*What you should do*. Transcribe all the entries word for word, omitting any pictures they contain.

*Input records*.

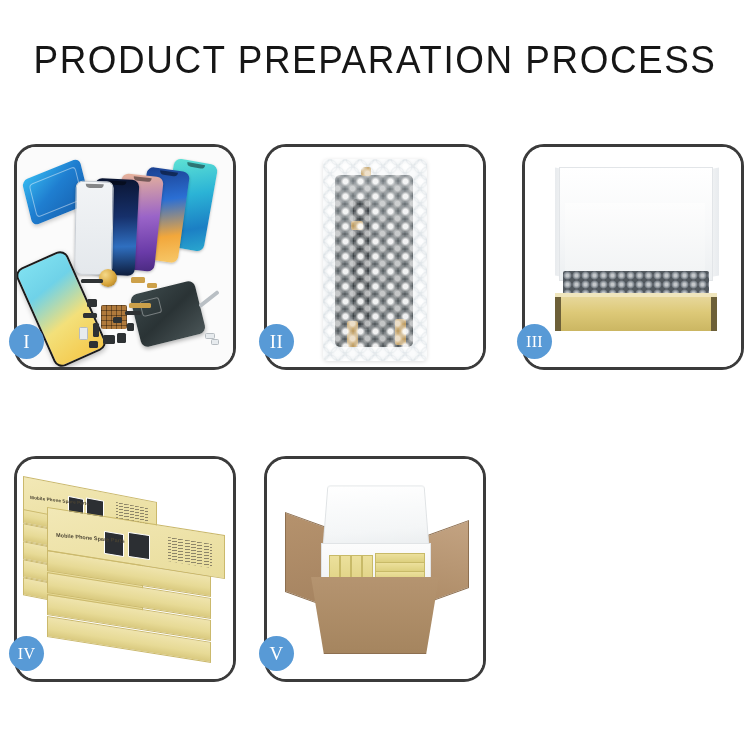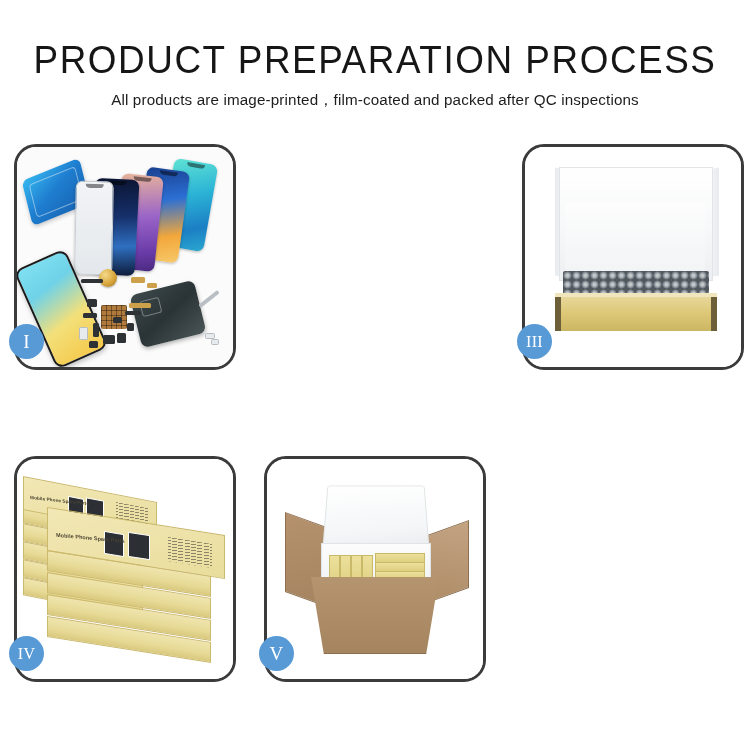--- a/index.html
+++ b/index.html
@@ -353,7 +353,6 @@
 
 <div class="header">
   <h1 class="title">PRODUCT PREPARATION PROCESS</h1>
-  <p class="subtitle">All products are image-printed，film-coated and packed after QC inspections</p>
 </div>
 
 <div class="grid">

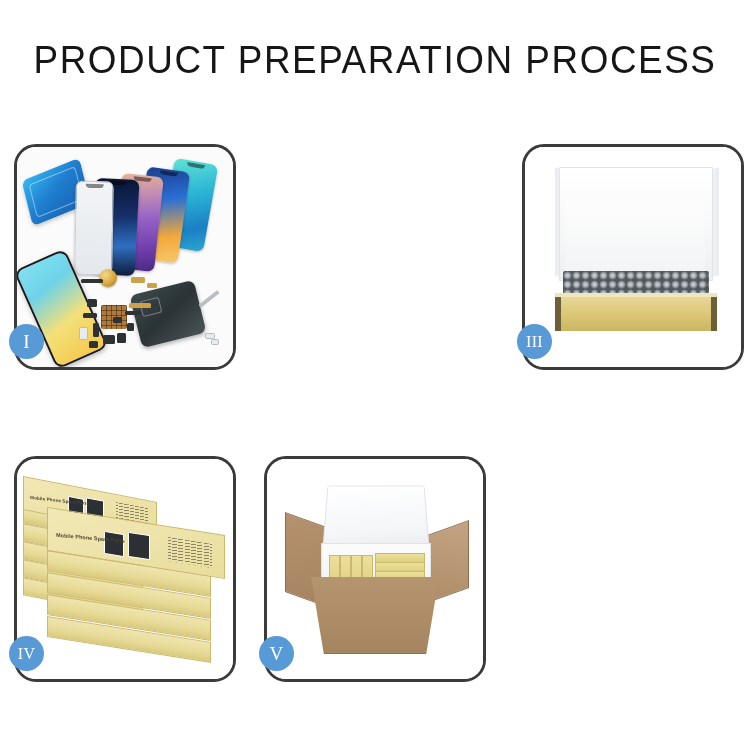--- a/index.html
+++ b/index.html
@@ -403,6 +403,21 @@
     <div class="badge">I</div>
   </div>
 
+  <div class="panel p2">
+    <div class="stage">
+      <div class="bubble-bag">
+        <div class="bag-inner"></div>
+        <div class="bag-flex"></div>
+        <div class="gold-tab" style="left:38px;top:8px;width:10px;height:9px;"></div>
+        <div class="gold-tab" style="left:28px;top:62px;width:12px;height:9px;"></div>
+        <div class="gold-tab" style="left:24px;top:162px;width:11px;height:26px;"></div>
+        <div class="gold-tab" style="left:72px;top:160px;width:11px;height:26px;"></div>
+        <div class="bubbles"></div>
+        <div class="bubbles offset"></div>
+      </div>
+    </div>
+    <div class="badge">II</div>
+  </div>
 
   <div class="panel p3">
     <div class="stage">

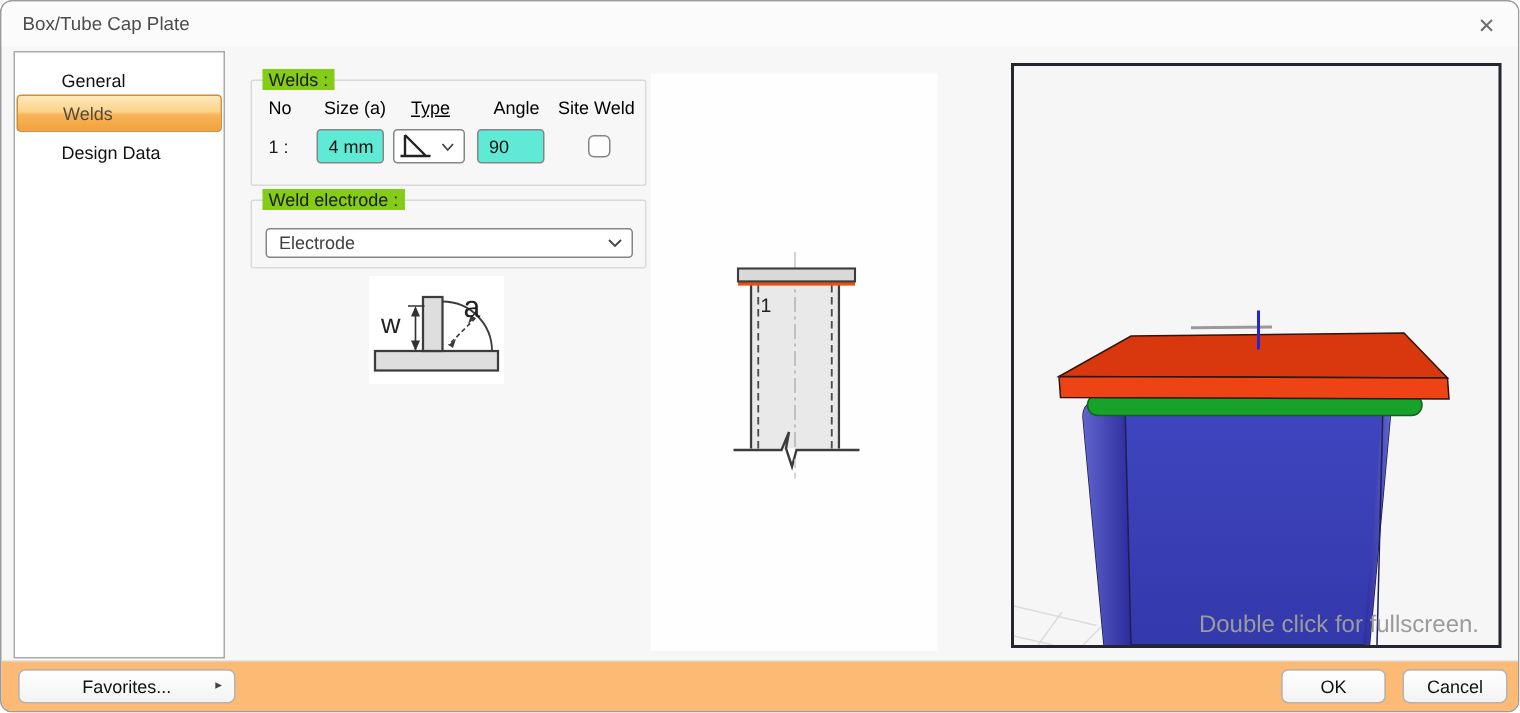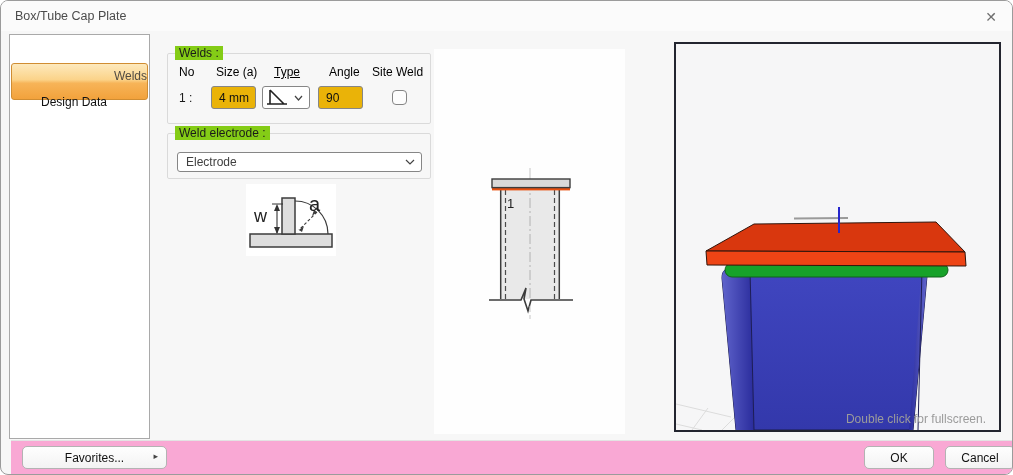--- a/index.html
+++ b/index.html
@@ -73,6 +73,7 @@
   </div>
 
   <div class="sidebar">
+    <div class="side-item" style="top:7px;">General</div>
     <div class="side-item sel" style="top:28px;">Welds</div>
     <div class="side-item" style="top:55px;">Design Data</div>
   </div>

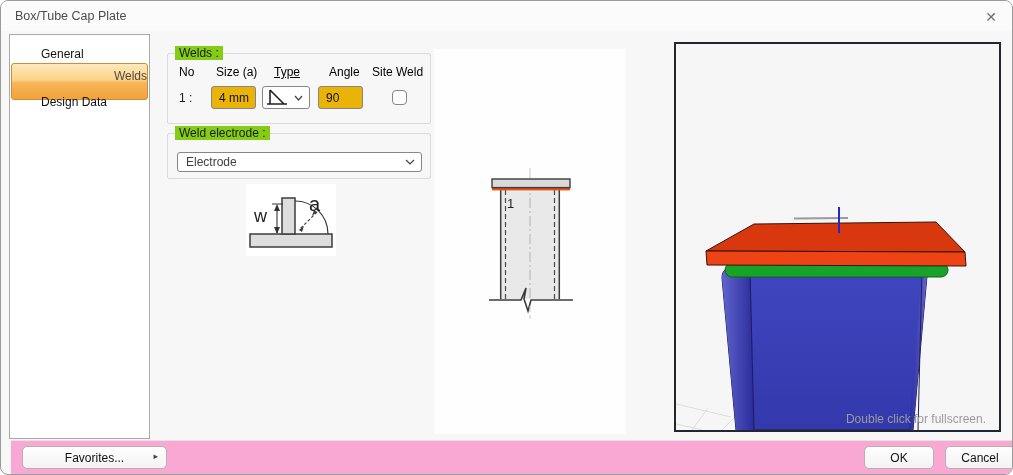--- a/index.html
+++ b/index.html
@@ -21,10 +21,9 @@
   .side-item { position:absolute; left:1px; right:1px; height:24px;
     line-height:24px; padding-left:30px; color:#111; }
   .side-item.sel {
-    height:37px; line-height:25px; border:1px solid #d08d32; border-radius:3px;
+    height:25px; line-height:25px; border:1px solid #d08d32; border-radius:3px;
     background:linear-gradient(#fde9bd 0%, #fbd389 45%, #f7b458 55%, #f2a23c 100%);
     color:#514b43;
-    text-align:right;
   }
   
   .groupbox { position:absolute; border:1px solid #dadada; border-radius:2px; }

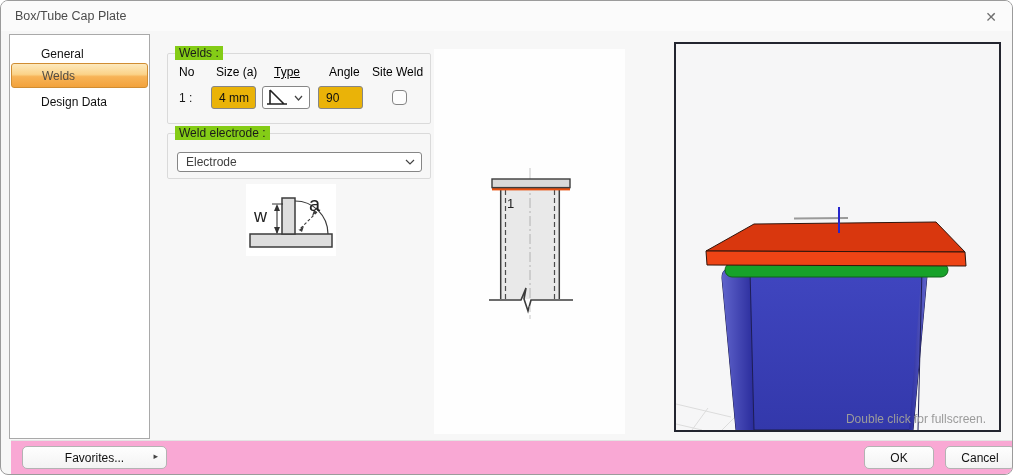--- a/index.html
+++ b/index.html
@@ -34,7 +34,7 @@
   .colhdr { position:absolute; top:11px; color:#000000; }
   .rowlabel { position:absolute; top:37px; color:#1a1a1a; }
   .txt-input { position:absolute; height:23px; border:1px solid #868686; border-radius:3px;
-    background:#eab308; font-family:"Liberation Sans",sans-serif; font-size:12px;
+    background:#5eead4; font-family:"Liberation Sans",sans-serif; font-size:12px;
     padding:0 0 0 7px; color:#111; outline:none; }
   .dropdown { position:absolute; height:23px; border:1px solid #868686; border-radius:3px;
     background:#fff; display:flex; align-items:center; }

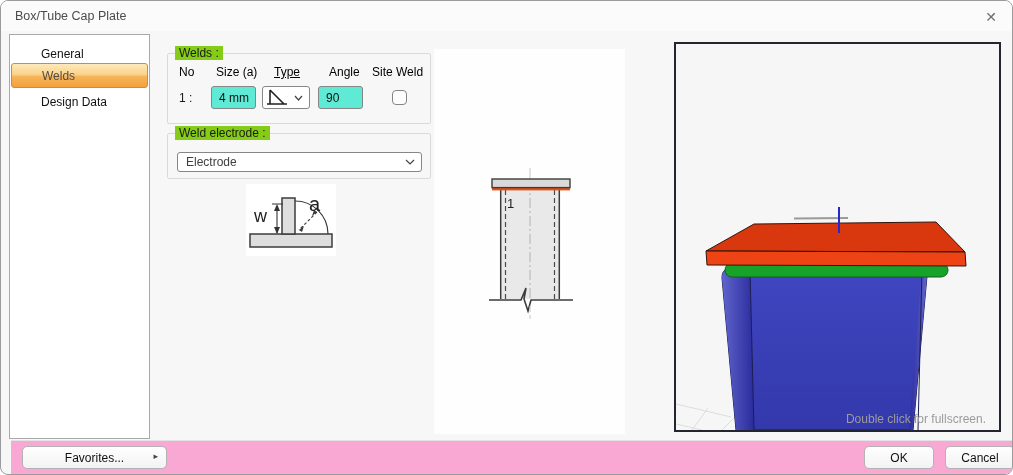--- a/index.html
+++ b/index.html
@@ -49,7 +49,7 @@
   
   .viewer { position:absolute; left:673px; top:41px; width:327px; height:390px;
     background:#f6f6f7; border:2px solid #23252f; }
-  .viewer-hint { position:absolute; right:13px; bottom:4px; color:#9b9b9b; font-size:12px; }
+  .viewer-hint { position:absolute; right:13px; bottom:4px; color:#9b9b9b; font-size:16px; }
   
   .footer { position:absolute; left:0; right:0; bottom:0; height:34px;
     background:#f9a8d4; border-top:1px solid #e3e3e3;margin-left:10px; }

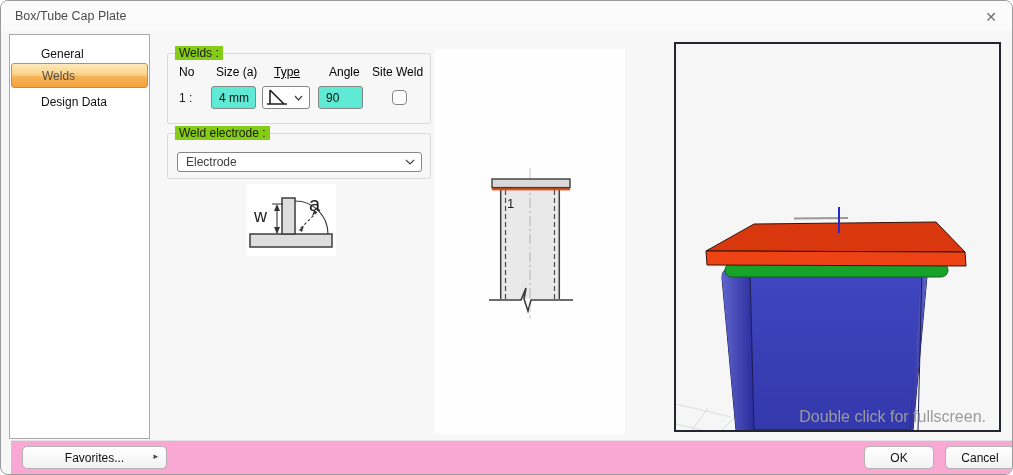--- a/index.html
+++ b/index.html
@@ -52,7 +52,7 @@
   .viewer-hint { position:absolute; right:13px; bottom:4px; color:#9b9b9b; font-size:16px; }
   
   .footer { position:absolute; left:0; right:0; bottom:0; height:34px;
-    background:#f9a8d4; border-top:1px solid #e3e3e3;margin-left:10px; }
+    background:#fdba74; border-top:1px solid #e3e3e3; }
   .btn { position:absolute; top:5px; height:23px; border:1px solid #b3b3b3; border-radius:5px;
     background:linear-gradient(#fefefe,#f3f3f3); display:flex; align-items:center;
     justify-content:center; font-size:12px; color:#111; cursor:default; }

*Solution to this exercise*.
--- a/index.html
+++ b/index.html
@@ -353,7 +353,6 @@
 
 <div class="header">
   <h1 class="title">PRODUCT PREPARATION PROCESS</h1>
-  <p class="subtitle">All products are image-printed，film-coated and packed after QC inspections</p>
 </div>
 
 <div class="grid">

--- a/index.html
+++ b/index.html
@@ -403,6 +403,21 @@
     <div class="badge">I</div>
   </div>
 
+  <div class="panel p2">
+    <div class="stage">
+      <div class="bubble-bag">
+        <div class="bag-inner"></div>
+        <div class="bag-flex"></div>
+        <div class="gold-tab" style="left:38px;top:8px;width:10px;height:9px;"></div>
+        <div class="gold-tab" style="left:28px;top:62px;width:12px;height:9px;"></div>
+        <div class="gold-tab" style="left:24px;top:162px;width:11px;height:26px;"></div>
+        <div class="gold-tab" style="left:72px;top:160px;width:11px;height:26px;"></div>
+        <div class="bubbles"></div>
+        <div class="bubbles offset"></div>
+      </div>
+    </div>
+    <div class="badge">II</div>
+  </div>
 
   <div class="panel p3">
     <div class="stage">

--- a/index.html
+++ b/index.html
@@ -73,6 +73,7 @@
   </div>
 
   <div class="sidebar">
+    <div class="side-item" style="top:7px;">General</div>
     <div class="side-item sel" style="top:28px;">Welds</div>
     <div class="side-item" style="top:55px;">Design Data</div>
   </div>

--- a/index.html
+++ b/index.html
@@ -21,10 +21,9 @@
   .side-item { position:absolute; left:1px; right:1px; height:24px;
     line-height:24px; padding-left:30px; color:#111; }
   .side-item.sel {
-    height:37px; line-height:25px; border:1px solid #d08d32; border-radius:3px;
+    height:25px; line-height:25px; border:1px solid #d08d32; border-radius:3px;
     background:linear-gradient(#fde9bd 0%, #fbd389 45%, #f7b458 55%, #f2a23c 100%);
     color:#514b43;
-    text-align:right;
   }
   
   .groupbox { position:absolute; border:1px solid #dadada; border-radius:2px; }

--- a/index.html
+++ b/index.html
@@ -34,7 +34,7 @@
   .colhdr { position:absolute; top:11px; color:#000000; }
   .rowlabel { position:absolute; top:37px; color:#1a1a1a; }
   .txt-input { position:absolute; height:23px; border:1px solid #868686; border-radius:3px;
-    background:#eab308; font-family:"Liberation Sans",sans-serif; font-size:12px;
+    background:#5eead4; font-family:"Liberation Sans",sans-serif; font-size:12px;
     padding:0 0 0 7px; color:#111; outline:none; }
   .dropdown { position:absolute; height:23px; border:1px solid #868686; border-radius:3px;
     background:#fff; display:flex; align-items:center; }

--- a/index.html
+++ b/index.html
@@ -49,7 +49,7 @@
   
   .viewer { position:absolute; left:673px; top:41px; width:327px; height:390px;
     background:#f6f6f7; border:2px solid #23252f; }
-  .viewer-hint { position:absolute; right:13px; bottom:4px; color:#9b9b9b; font-size:12px; }
+  .viewer-hint { position:absolute; right:13px; bottom:4px; color:#9b9b9b; font-size:16px; }
   
   .footer { position:absolute; left:0; right:0; bottom:0; height:34px;
     background:#f9a8d4; border-top:1px solid #e3e3e3;margin-left:10px; }

--- a/index.html
+++ b/index.html
@@ -52,7 +52,7 @@
   .viewer-hint { position:absolute; right:13px; bottom:4px; color:#9b9b9b; font-size:16px; }
   
   .footer { position:absolute; left:0; right:0; bottom:0; height:34px;
-    background:#f9a8d4; border-top:1px solid #e3e3e3;margin-left:10px; }
+    background:#fdba74; border-top:1px solid #e3e3e3; }
   .btn { position:absolute; top:5px; height:23px; border:1px solid #b3b3b3; border-radius:5px;
     background:linear-gradient(#fefefe,#f3f3f3); display:flex; align-items:center;
     justify-content:center; font-size:12px; color:#111; cursor:default; }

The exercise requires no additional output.